La Civilidad como fuente de Gobernanza

abril 23, 2013 en Artículos, José Jesús Borjón Nieto

El Pacto por México está resultando, hasta ahora, una fuente valiosa de inspiración para negociar, consensuar  y  aprobar en el seno del poder legislativo, las reformas prioritarias que requiere el país.  Entre las más relevantes han sido aprobadas  la laboral y la de telecomunicaciones. Faltan todavía otras que serán decisivas para culminar ese esfuerzo que los  firmantes vienen haciendo para recuperar el tiempo  perdido y la credibilidad tan seriamente dañada ante los electores. Faltan todavía la del Instituto Mexicano del Seguro Social (IMSS), la energética  y  la financiera.  No será nada fácil negociarlas.  Van a consumir buena parte del primer año del actual gobierno y varias madrugadas de los legisladores.

¿Qué pasaría si el Pacto por México hiciera agua?  No es por aguar la fiesta, pero existe un peligro real de que eso suceda.  Algunos de los firmantes del pacto ya amenazan con retirarse, alegando diversos pretextos. Sería lamentable que lo hicieran.  Tomando en cuenta  esa posibilidad, un grupo de empresarios está  proponiendo  un pacto de mayor alcance, apoyado no solamente por políticos, sino por otras fuerzas representativas de la sociedad civil organizada: académicos, industriales, hombres de negocios, abogados, organizaciones no gubernamentales, entre otros sectores.

Los empresarios proponen un Pacto de Civilidad, incluyente, de mediano y largo plazo.  Consideran que la política es tan relevante que no se puede dejar sólo para  los políticos. Creo que tienen razón, sobre todo en el nombre y contenido que desean dar a su propuesta. Veremos por qué.
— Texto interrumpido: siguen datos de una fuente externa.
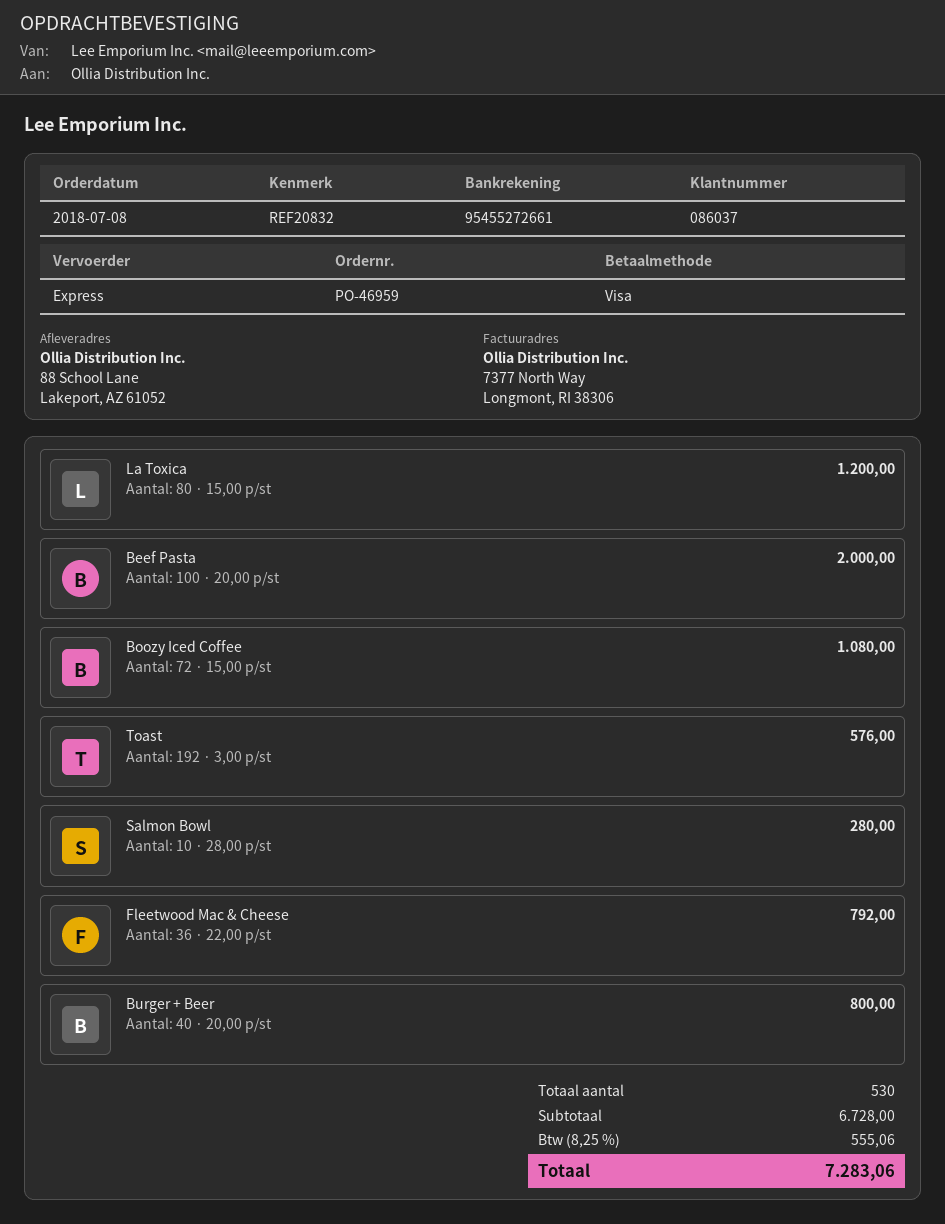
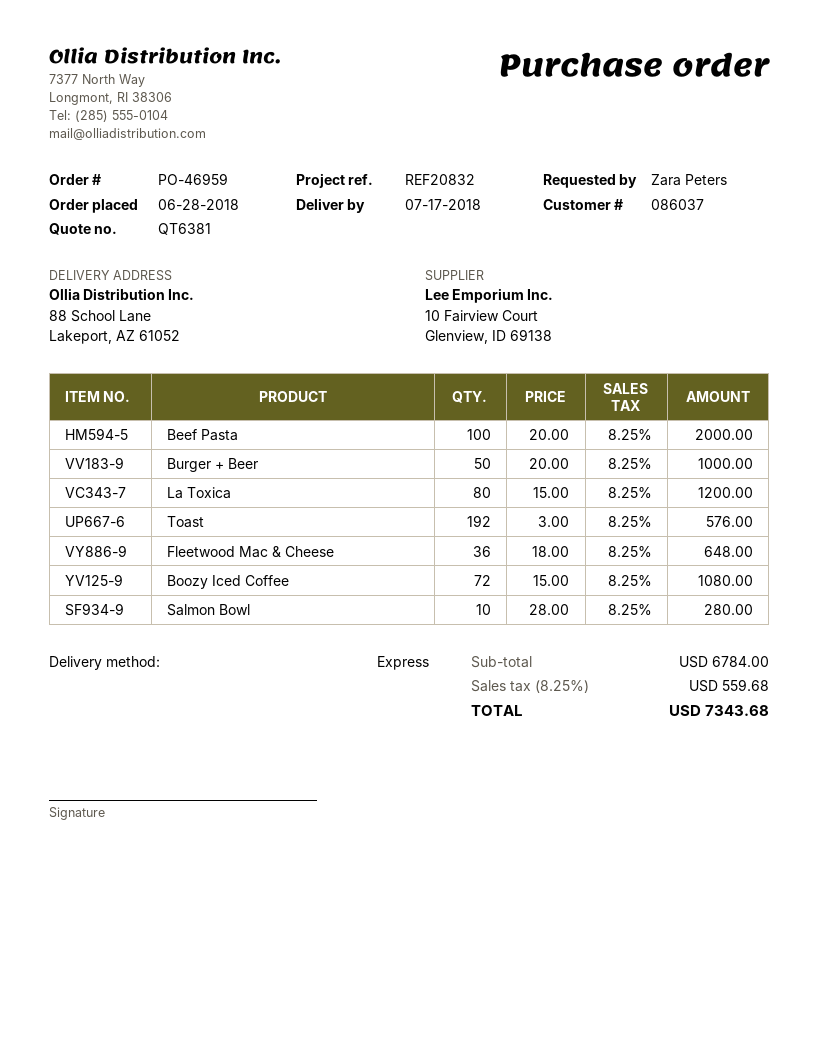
order date: 2018-07-08 -> 2018-06-28
Fleetwood Mac & Cheese: 36 x 22.00 = 792.00 -> 36 x 18.00 = 648.00
Burger + Beer: 40 x 20.00 = 800.00 -> 50 x 20.00 = 1000.00
subtotal: 6728.00 -> 6784.00
tax: 8.25% = 555.06 -> 8.25% = 559.68
total: 7283.06 -> 7343.68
El calificativo civilidad propuesto para esa nueva alianza,  tiene su origen en el pensamiento de los padres de la  economía y la sociología: Adam Smith, David Hume y Adam Ferguson, representantes de la ilustración o escuela escocesa de los  siglos XVII y XVIII. Escocia, con Gales e Inglaterra, constituyen el Reino de Gran Bretaña.  Según ellos, civilidad deriva del término latino  civilitas  o civilización, y sociedad civil  es una designación genérica para el orden constitucional representado en el Estado.  Aunque de origen antiguo y medieval, este  vocablo empezó a utilizarse con  frecuencia en la transición de las monarquías absolutas al Estado moderno (1648) y significaba respeto por la autonomía individual, con base en la seguridad y confianza que debía haber entre propios y extraños. La doctrina de Rousseau no era muy diferente, pues  partía de que el hombre vivía en un supuesto estado idílico de naturaleza para los placeres sensuales, guiado  por la preservación de sí mismo y la simpatía hacia los otros. Locke introdujo el principio del respeto a la propiedad privada como condición para integrar la sociedad civil y como derecho fundamental emergente del  propio trabajo.

El primero de los escoceses que toma estas últimas ideas, es Adam Smith, quien destacó la importancia de desarrollar la economía de mercado, como requisito para conformar la sociedad civil o civilizada, contrastante con el estado de naturaleza propuesto por los ingleses y contrastante también con el después llamado Estado nacional en el que se dan con el tiempo, la aparición de órganos y división de funciones, por una parte, y por la otra  la transformación de súbditos en ciudadanos. No se puede inferir, sin embargo, que el Adam Smith de la “mano invisible” haya concebido y promovido un mercado sin rostro humano como el mercado depredador de nuestros tiempos. ¡No! En su Teoría de los sentimientos morales hablaba de éstos como motor de la acción humana y acentuaba la importancia de: “La generosidad, la humanidad, la benevolencia, la compasión, la mutua amistad y el aprecio, todos los sentimientos sociales y benévolos, cuando se manifiestan en el semblante o comportamiento […] casi siempre agradan al espectador indiferente”.

Adam Ferguson, por su parte, ve con todo acierto la armonía latente entre individuo y sociedad civil cuando expresa:  “Si el bien público es el principal objetivo de los individuos, es también cierto que el bien de los individuos es el fin primordial de la sociedad civil”, [porque]  “los intereses de la sociedad y del individuo pueden conciliarse fácilmente”.  “Para su conservación y bienestar el individuo necesita luchar por la conservación de la sociedad en que vive”, y ésta por ´´él, me gustaría agregar, si hiciera falta.